Pioneer USA will consider offers from third parties to purchase any partnership
or its assets. Those who wish to make an offer for any partnership must
demonstrate to Pioneer USA's reasonable satisfaction their financial ability and
willingness to complete such a transaction. Before reviewing non-public
information about a partnership or its assets, a third party must enter into a
customary confidentiality agreement. Offers should be at prices and on terms
that are fair to the partners of the partnership and more favorable to the
limited partners than the price and terms that Pioneer has proposed. Persons
interested in making an offer should contact Timothy L. Dove or Mark L. Withrow,
Board of Directors, Pioneer Natural Resources USA, Inc., 5205 North O'Connor
Boulevard, Suite 1400, Irving, Texas 75039 (972-444-9001).
Pioneer is a large independent oil and gas exploration and production company
with operations in the United States, Canada, Argentina, South Africa, Gabon and
Tunisia. Pioneer's headquarters are in Dallas. For more information, visit
Pioneer's website at www.pioneernrc.com.
This press release shall not constitute an offer to sell or the solicitation of
an offer to buy nor shall there be any sale of these securities in any state in
which such offer, solicitation or sale would be unlawful prior to registration
or qualification under the securities laws of any such state.
A copy of the proxy statement/prospectus may be obtained without charge upon
request from Pioneer Natural Resources Company, 5205 North O'Connor Blvd., Suite
1400, Irving, Texas 75039, Attention: Investor Relations.

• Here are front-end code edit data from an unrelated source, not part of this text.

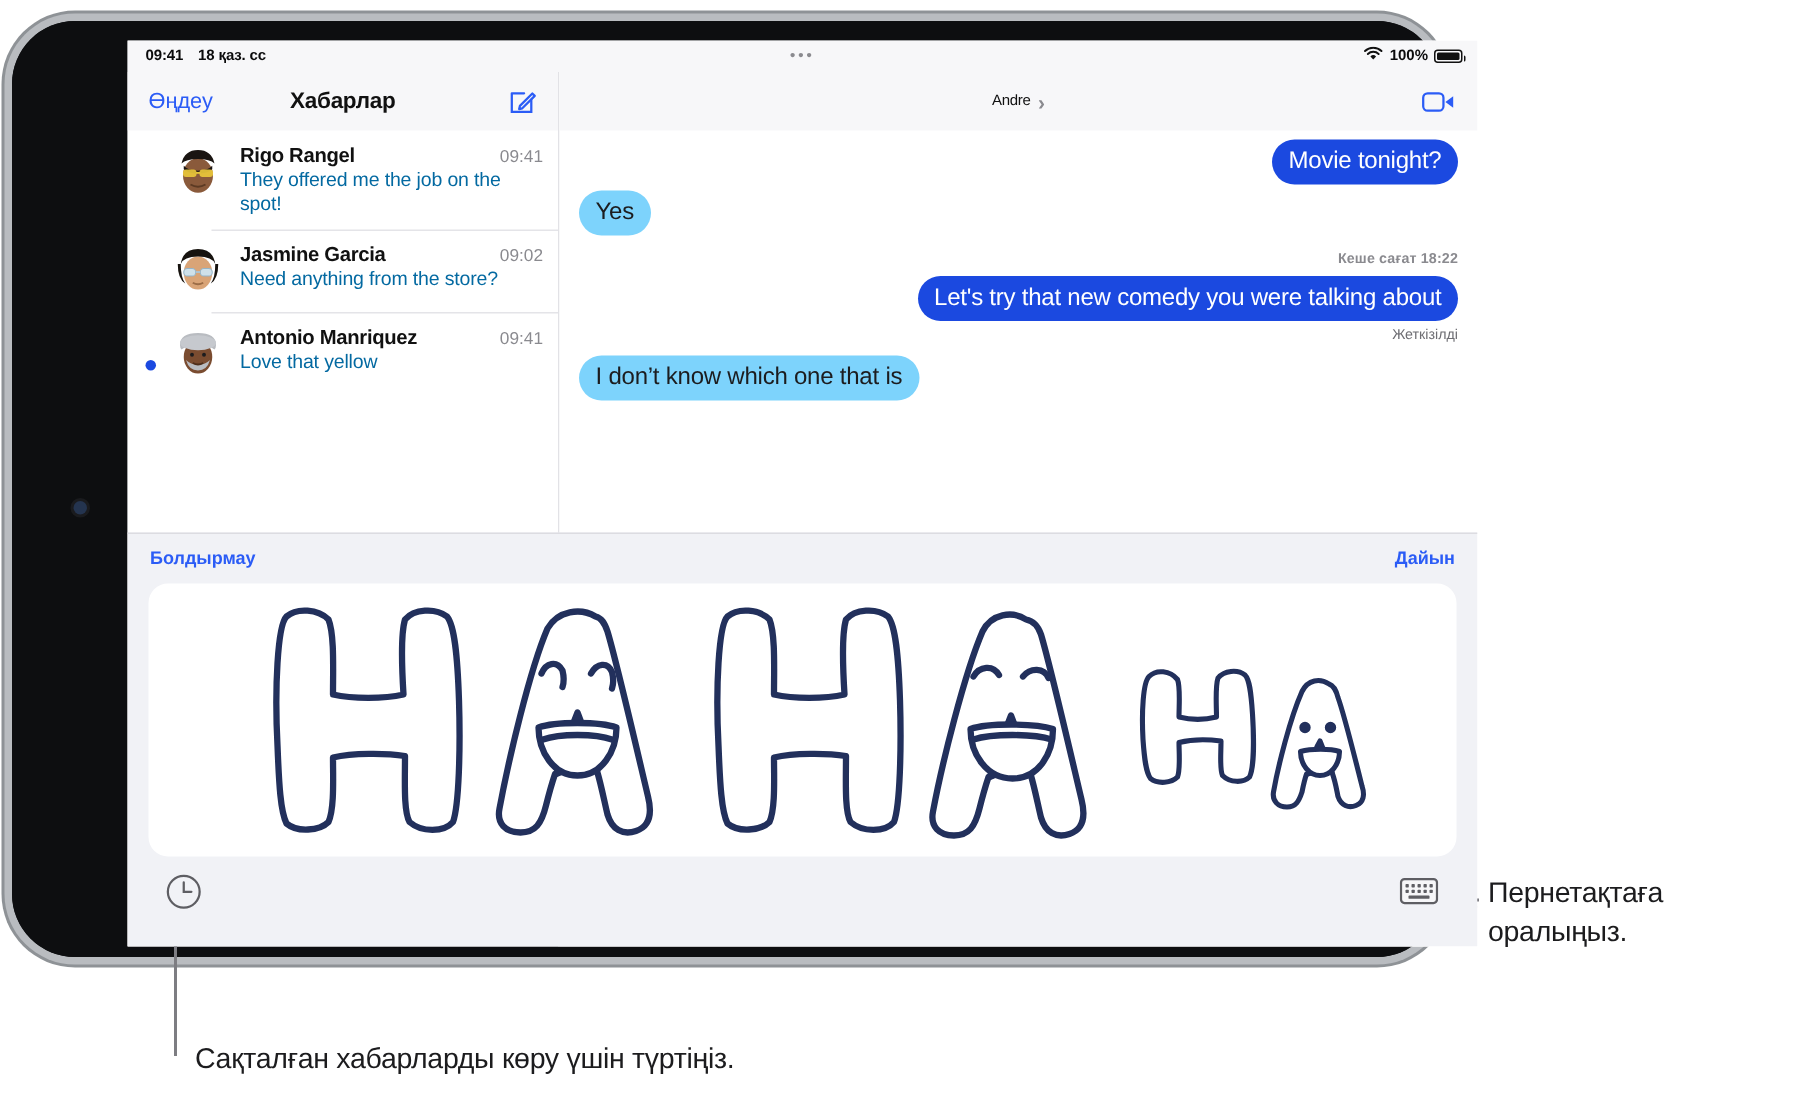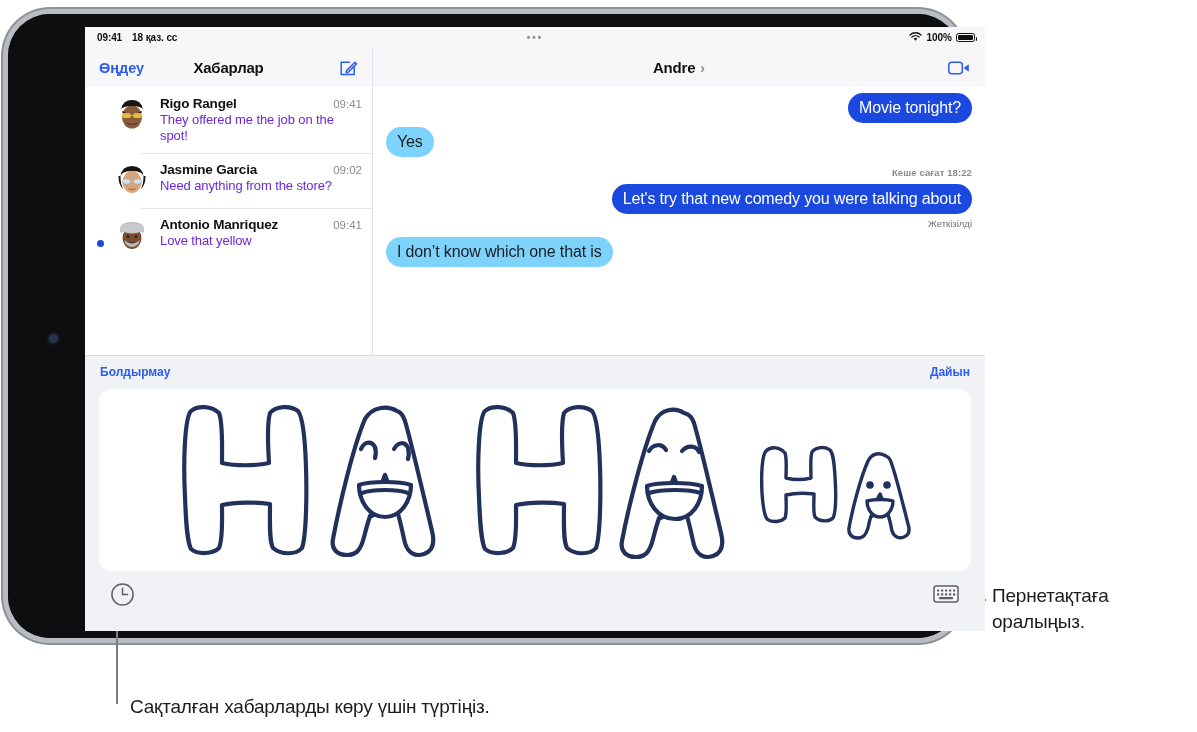--- a/index.html
+++ b/index.html
@@ -52,47 +52,47 @@
   .batt i { display:block; width:100%; height:100%; background:#111; border-radius:1px; }
 
   
   #split { position:absolute; left:0; top:21px; width:100%; height:583px; display:flex; }
 
   
   #sidebar { width:288px; height:100%; background:#ffffff; position:relative;
     border-right:1px solid #e2e2e6; }
   #sidebar-nav { height:39px; background:#f7f7f9; display:flex; align-items:center;
     justify-content:space-between; padding:0 14px; position:relative; }
-  #sidebar-nav .edit { color:#2b5cf6; font-size:14.5px; font-weight:700; }
+  #sidebar-nav .edit { color:#2b5cf6; font-size:14.5px; font-weight:400; }
   #sidebar-nav .title { position:absolute; left:50%; transform:translateX(-50%);
     font-size:15px; font-weight:bold; color:#111; letter-spacing:-0.2px; }
   .compose-ico { width:19px; height:19px; }
 
   #convo-list { position:absolute; top:39px; left:0; right:0; bottom:0; overflow:hidden; }
   .convo { display:flex; padding:8px 10px 9px 10px; gap:9px; position:relative; }
   .convo + .convo::before { content:''; position:absolute; left:56px; right:0; top:0;
     height:1px; background:#e4e4e8; }
   .unread-dot { position:absolute; left:12px; top:32px; width:7px; height:7px;
     border-radius:50%; background:#1b49e0; }
   .avatar { width:38px; height:38px; border-radius:50%; flex:0 0 38px;
     margin-left:18px; position:relative; overflow:hidden; }
   .convo-body { flex:1; min-width:0; padding-top:1px; }
   .convo-top { display:flex; justify-content:space-between; align-items:baseline; }
   .convo-name { font-size:13.5px; font-weight:bold; color:#111; letter-spacing:-0.2px;}
   .convo-time { font-size:11.5px; color:#8a8a8f; }
-  .convo-prev { font-size:13px; color:#6d28d9; line-height:16px; margin-top:1px;
+  .convo-prev { font-size:13px; color:#0369a1; line-height:16px; margin-top:1px;
     letter-spacing:-0.1px; }
   #list-search { position:absolute; left:12px; right:14px; bottom:2px; height:22px;
     background:#c9c9cf; border-radius:11px; }
 
   
   #chat { flex:1; height:100%; background:#ffffff; position:relative; }
   #chat-nav { height:39px; background:#f7f7f9; position:relative;
     display:flex; align-items:center; justify-content:center; }
-  #chat-nav .peer { font-size:15px; font-weight:bold; color:#111; letter-spacing:-0.2px;}
+  #chat-nav .peer { font-size:10px; font-weight:normal; color:#111; letter-spacing:-0.2px;}
   #chat-nav .chev { color:#8a8a8f; font-size:14px; margin-left:5px; font-weight:600;}
   .facetime-ico { position:absolute; right:15px; width:22px; height:16px; }
 
   #messages { position:absolute; top:39px; left:0; right:0; bottom:60px;
     padding:6px 13px 0 13px; }
   .row { display:flex; margin-bottom:4px; }
   .row.out { justify-content:flex-end; }
   .row.in  { justify-content:flex-start; }
   .bubble { max-width:80%; font-size:16px; line-height:17px; padding:6px 11px 7px;
     border-radius:16px; position:relative; letter-spacing:-0.15px; }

INVESTORS ARE URGED TO READ THE PROXY STATEMENT/PROSPECTUS OF PIONEER FILED WITH
THE SEC BECAUSE IT CONTAINS IMPORTANT INFORMATION ABOUT THE PROPOSED MERGERS,
INCLUDING INFORMATION ABOUT THE DIRECT AND INDIRECT INTERESTS OF PIONEER USA AND
PIONEER IN THE MERGERS. INVESTORS MAY ALSO OBTAIN THE FINAL PROXY
STATEMENT/PROSPECTUS AND OTHER RELEVANT DOCUMENTS RELATING TO THE PROPOSED
MERGERS FREE THROUGH THE INTERNET WEB SITE THAT THE SEC MAINTAINS AT
WWW.SEC.GOV.
Except for historical information contained herein, the statements in this Press
Release, including statements as to the expected benefits of the mergers, are
forward-looking statements that are made pursuant to the Safe Harbor Provisions
of the Private Securities Litigation Reform Act of 1995. Forward-looking
statements and the business prospects of Pioneer Natural Resources Company are
subject to a number of risks and uncertainties that may cause Pioneer's actual
results in future periods to differ materially from the forward-looking
statements. These risks and uncertainties include, among other things, the
possibility that the anticipated benefits from the merger cannot be fully
realized, the necessity for limited partner approval of the mergers, which the
limited partners may withhold in their sole discretion, volatility of oil and
gas prices, product supply and demand, competition, government regulation or
action, litigation, the costs and results of drilling and operations, Pioneer's
ability to replace reserves, implement its business plans, complete its
development projects as scheduled, access to and cost of capital, uncertainties
about estimates of reserves, quality of technical data, and environmental risks.
These and other risks are described in Pioneer's 10-K and 10-Q Reports and other
filings with the Securities and Exchange Commission.